The Village View

Thursday, April 05, 2007

internet-enabled looting

This is actually pretty unbelievable. Someone placed an ad on Craigslist and advertised the contents of a house.... for free. Problem is, the owner of the house didn't place the ad, or even know about it.

Laurie Raye, a landlord in Tacoma, Wash., now has firsthand experience at Web-engineered looting. She received a call a few days ago from a neighbor, telling her that a rental property she owned was being burglarized.

By the time Raye arrived, her front lawn was littered with unwanted personal items. Inside the house, the water heater, light fixtures, newly fitted vinyl windows and the kitchen sink had been pried loose and carted away.

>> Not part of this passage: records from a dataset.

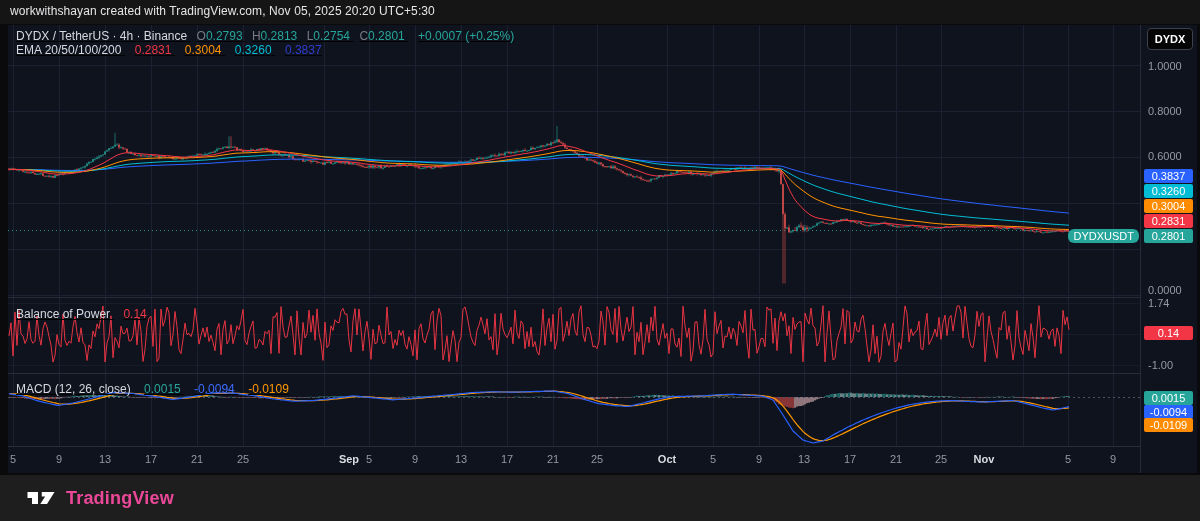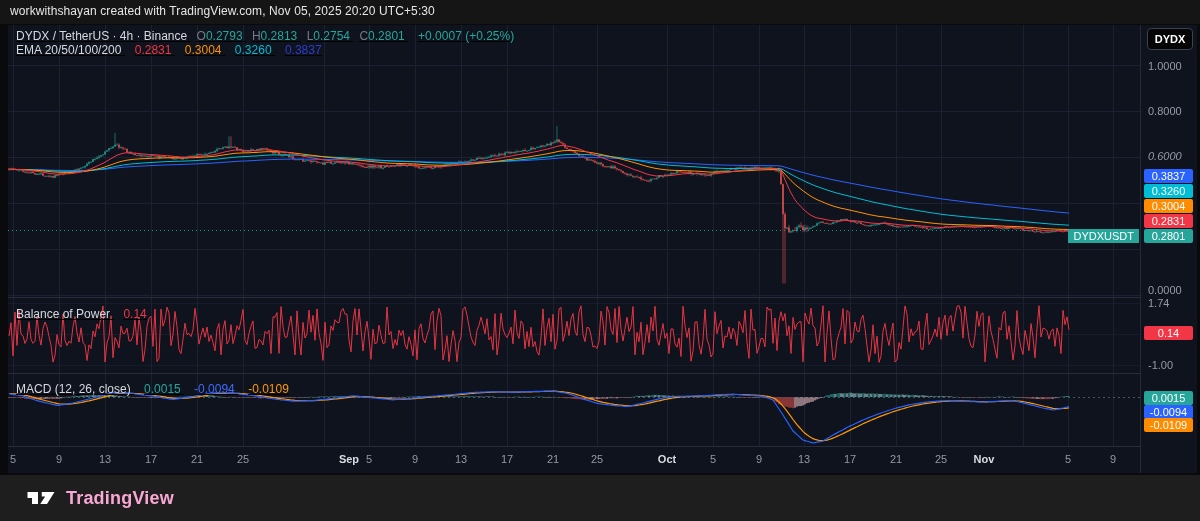"0.6000" span.tick { font-style: italic -> none }
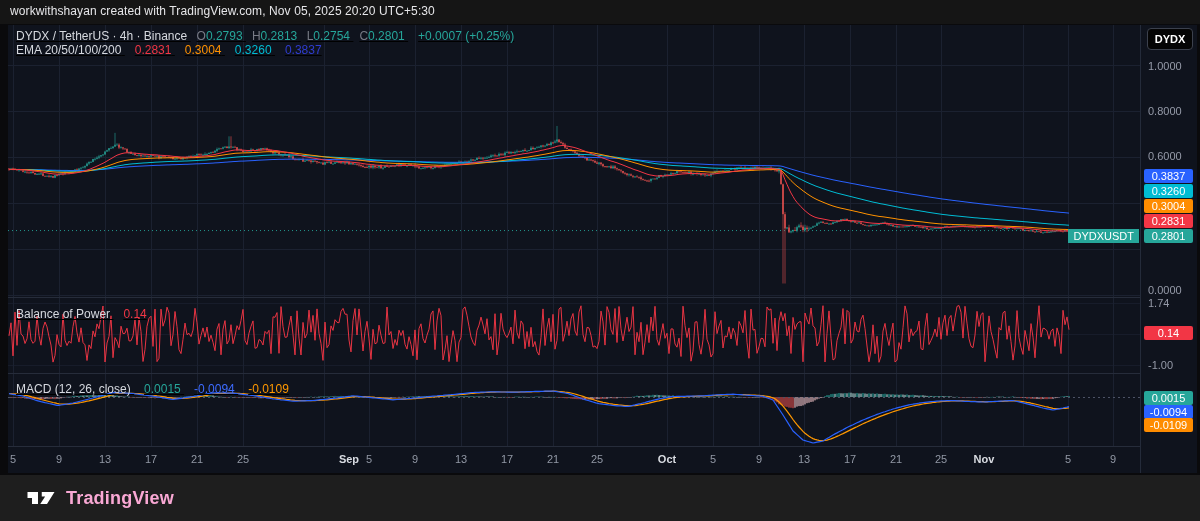"DYDXUSDT" #symname { border-radius: 0 -> 6px }
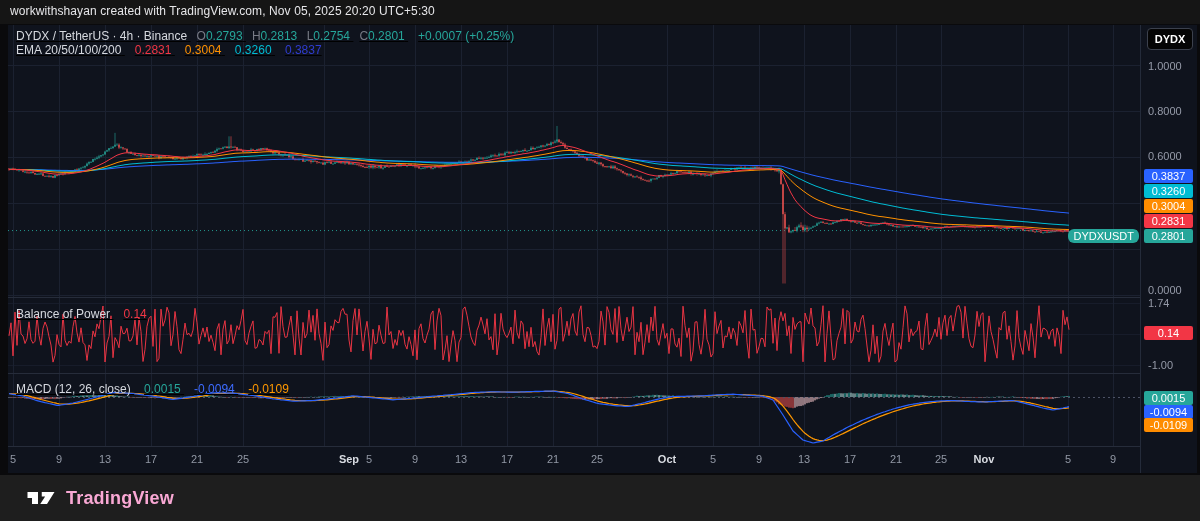"TradingView" #footer .brand { color: #f9a8d4 -> #ec4899 }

I'm sure much will be made of the fact that the ad was placed on Craigslist and folks (read politicians trying to scare people) will push for more regulation. However, I basically agree with this take:

Internet usage advocates say that the use of Craigslist is not in any way an indictment of online advertising.

"A situation like this is ugly, but the fact that it is on the Internet is incidental," said Rebecca Jeschke, a spokeswoman for the Electronic Frontier Foundation, which supports Internet anonymity. "Craigslist is a great forum for a lot of people, and it's always unfortunate that there are a few bad apples."